The Manchester Metrolink is popularly known as simply the Metrolink. It began operation on 6 April 1992.
Owned by Transport for Greater Manchester (TfGM), the Metrolink network encompasses ninety-nine stops along 65 miles of track. It is currently operated and maintained by a consortium jointly administered by Keolis and Amey.
After starting with only two, the Altrincham and Bury lines, today the Metrolink network consists of eight lines which pan out from central Manchester. These lines reach their final destinations in Altrincham, Ashton-Under-Lyne, Bury, Easy Didsbury, Eccles, Manchester Airport, Rochdale and Trafford Centre.
After a failed initiative to develop a tunnel connecting two of central Manchester’s largest train stations, Piccadilly and Victoria, a light-rail alternative was conceived in 1982. In 1988, the proposal was granted Government approval and, following extensive construction work, the network began operating in 1992.
The Metrolink network has been expanded over the course of the almost three decades since its inception, in various phases.

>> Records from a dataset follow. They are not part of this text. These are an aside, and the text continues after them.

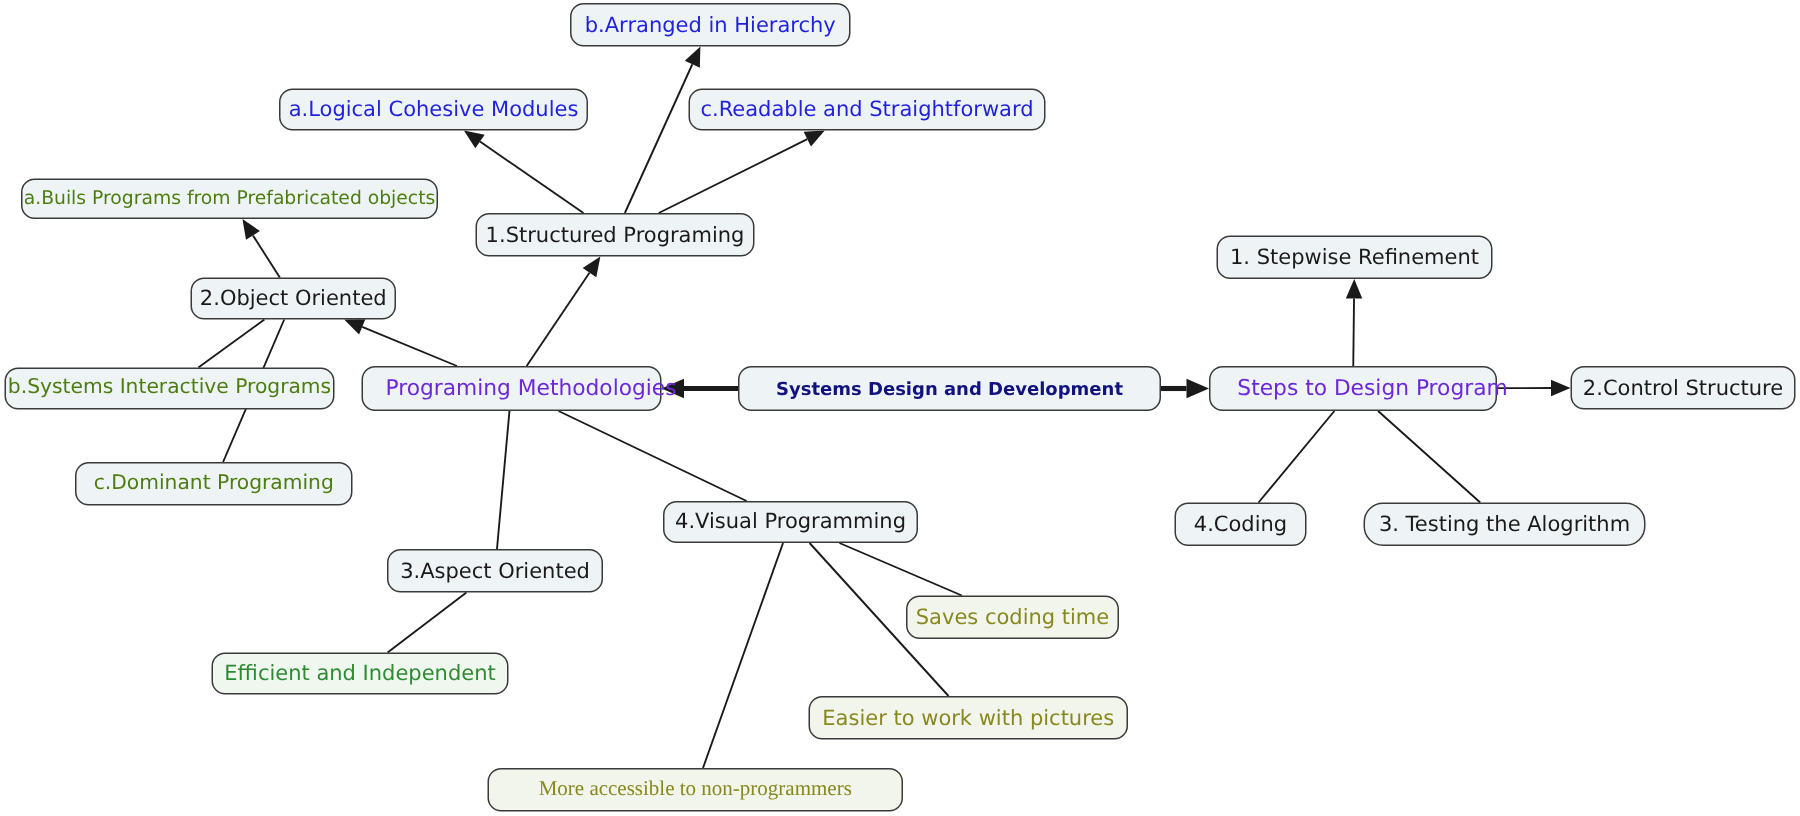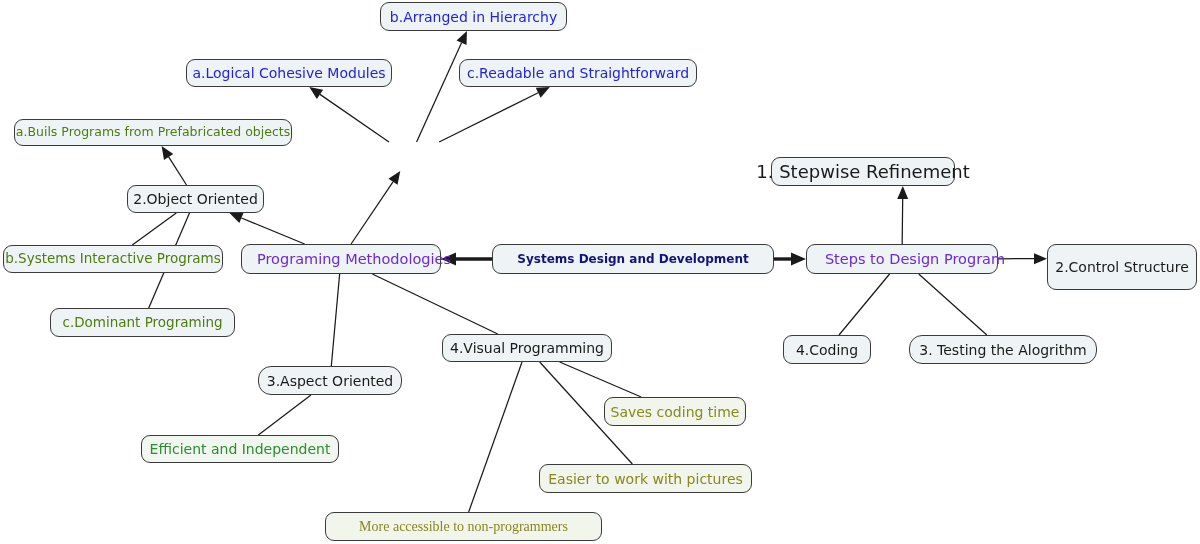"1.Structured Programing" div.node { html: none -> <div> <span>1.Structured Programing</span> </div> }
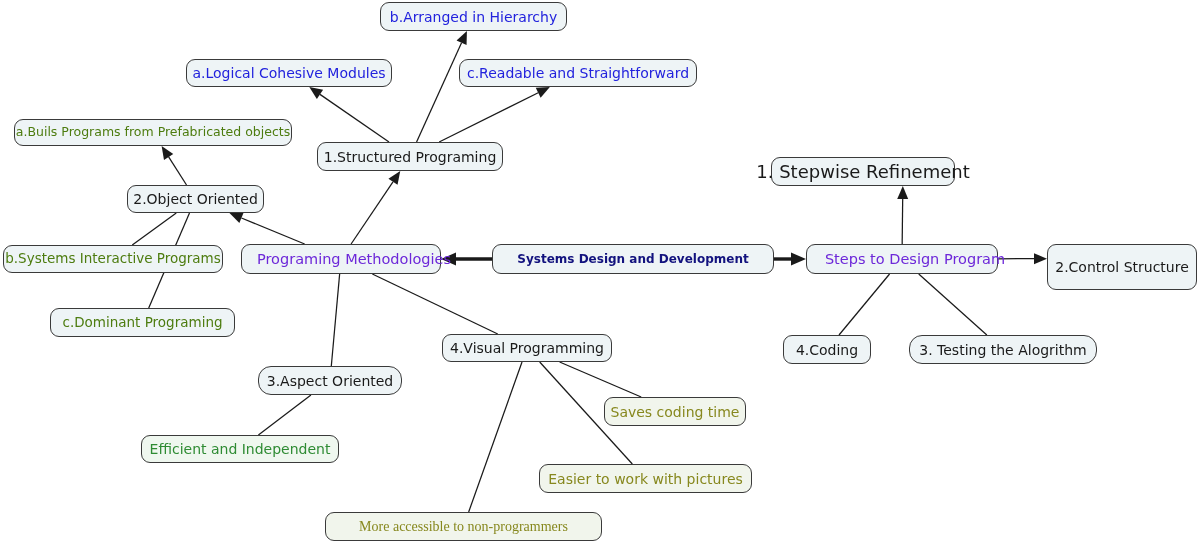"1. Stepwise Refinement" div.node { font-size: 18px -> 14px; left: 771px -> 811px }
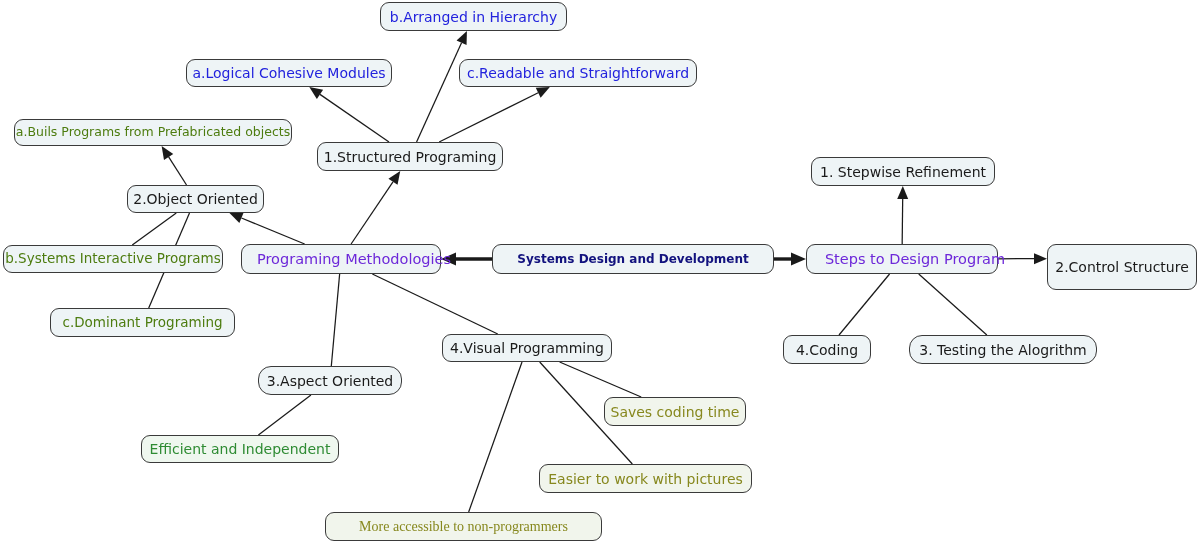"2.Control Structure" div.node { height: 46px -> 29px }
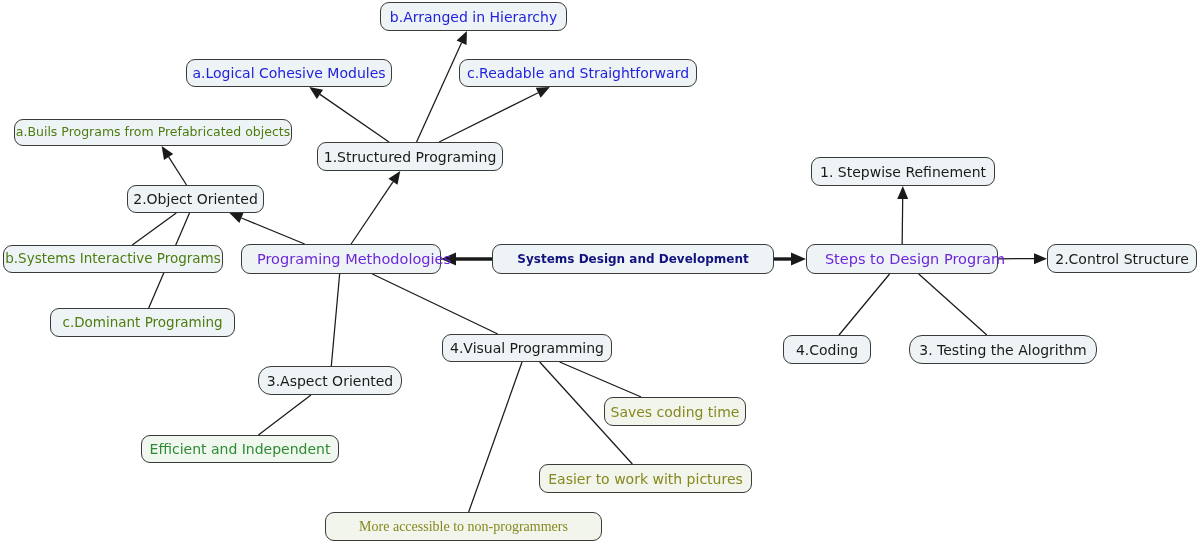"3.Aspect Oriented" div.node { border-radius: 13px -> none }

Phase 1 (1992) Bury – Piccadilly – Altrincham
Phase 2 (1999-2000) Eccles
Phase 3a (2009-2013) Rochdale – Droylsden
Phase 3b (2013-2014) Ashton – East Didsbury – Manchester Airport
Second City Crossing (2017)
Trafford Park Line (2020)
The latest fleet of trams operated by Metrolink include the Bombardier M5000 model. Today, the fleet consists of a total number of 120 Bombardier M5000s, with twenty-seven more set to join the active fleet in August 2020. Each of the vehicle has a total peak capacity of 206 passenger, which includes options of 52 and 60 standard seats.
Prior to the Bombardier M5000, Metrolink operated AnsaldoBreda models. Between 1992 and 1999, the AnsaldoBreda T-68 comprised the whole fleet. In 1999, AnsaldoBreda T-68As were introduced to the network, upon the development of the Eccles line.
In 2007, Metrolink made history, achieving a much-lauded feat. The Manchester-based light-rail service became the first in the UK to be supplied by sustainable energy. Originally operated by hydropower, the energy now is generated by biomass.